I may be out of date as I only do personal backups these days, but when I did work in IT ops I learned (the hard way) NEVER to trust a tape backup unless I had personally made it AND verified it (halving the effective transfer rate of course) AND kept it in my personal custody.
I'm definitely getting the impression that tape survives mainly because it is "reassuringly expensive"!
By JohnAHind on 20 May 2010 ![]()
@bristol_tape
I am thinking of applying RAID type lateral economic thinking to the backup/archive problem.
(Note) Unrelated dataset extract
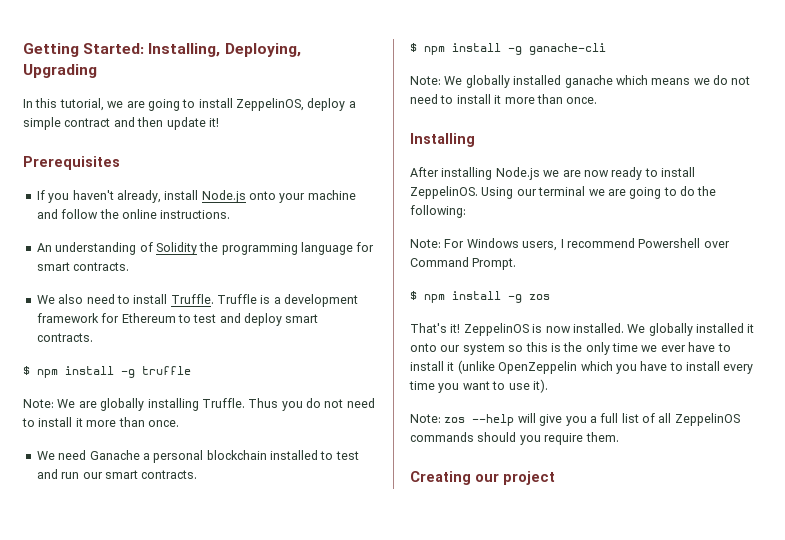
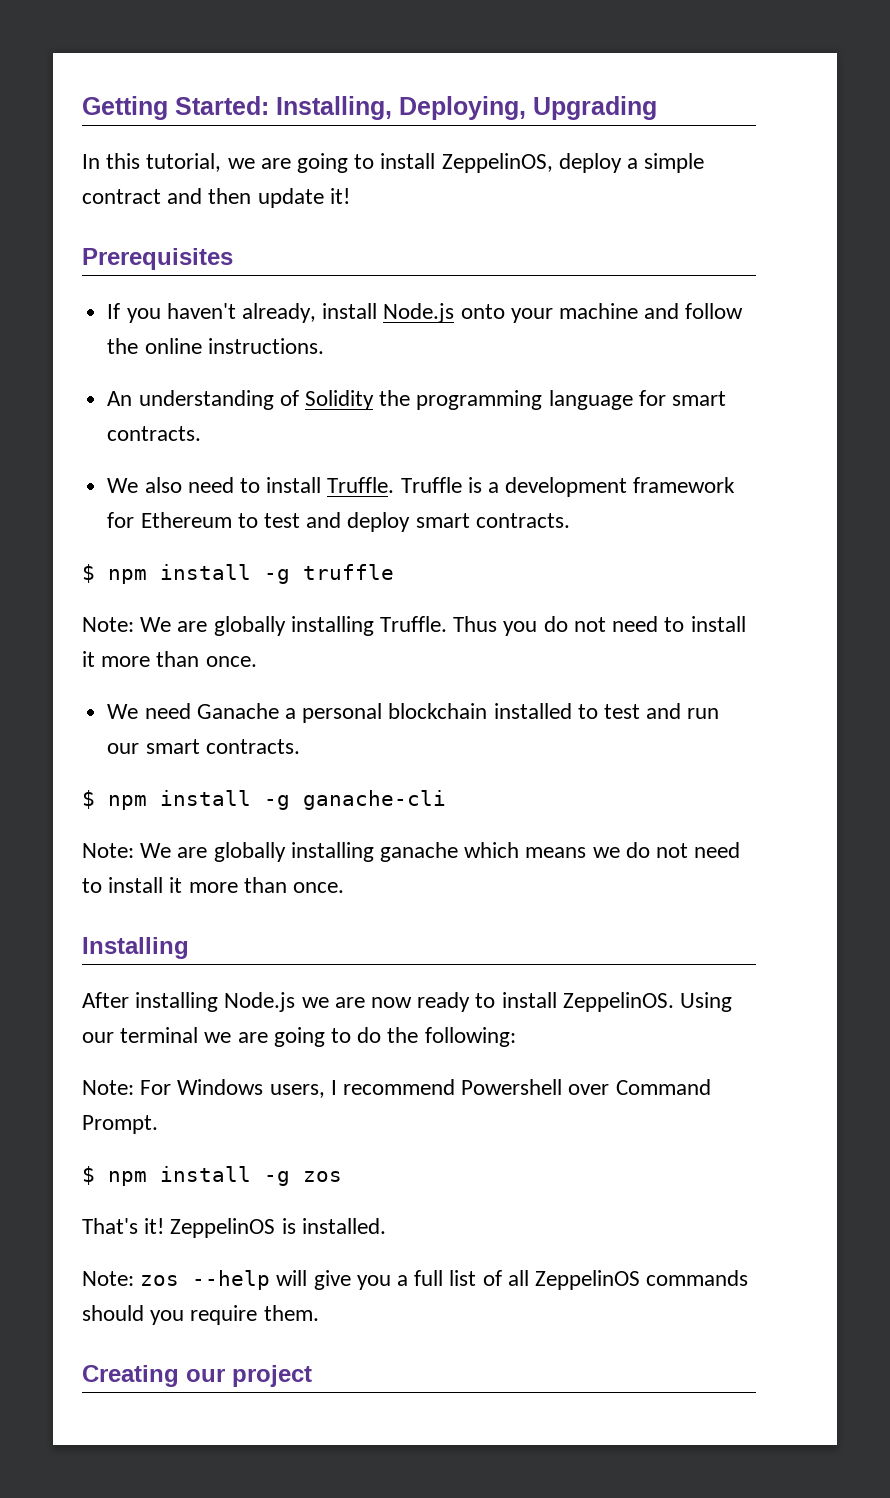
[465,75,562,88] globally installed -> [177,842,374,862] are globally installing
[545,326,571,333] now -> (296, 1226) none
[627,323,755,336] [410,342,731,355] [410,360,754,374] [409,379,548,393] We globally installed it onto our system so this is the only time we ever have to install it (unlike OpenZeppelin which you have to install every time you want to use it). -> (386, 1226) none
So we note that HDs are much cheeper byte-for-byte than tape cartridges and then think about how to apply that to build a robust infrastructure.
Maybe the drives would be stored in specially designed fire-proof safes which would periodically spin them up long enough to keep their bearings lubricated and interrogate their SMART data, but not long enough to present a heat problem.
Certainly there needs to be well-designed transportation containers affording excellent shock protection.
For large robotic libraries, the robot would just need to bring the connector to the HD leaving it in the rack - much simpler than robotic tape handling!
By JohnAHind on 20 May 2010 ![]()
Tape just works
I don't believe anyone yet makes a library for removable disk drives so replacing the the 6 daily on site, 6 off site and 20 on and 20 off site weekly backups with equivalent hard drives would be impractical to say the least, also with 8 LTO 3 drives going we can back up all our data in about 36 hours, this is not down to lack of speed but merely the number and size of files that are required which slows the process considerable. An on site virtual tape library may be worth a look but are not cheap, the next step up is data replication to a remote site but you still need tape backup for versioning and accidental deletions, and this is not a cheap option with some high bandwidth requirement 100Mbps min preferable 1Gbps then you start looking at redundant paths.......
Backup and DR is right mere. Keep it simple and do what works for you, but be prepared to change as your setup changes.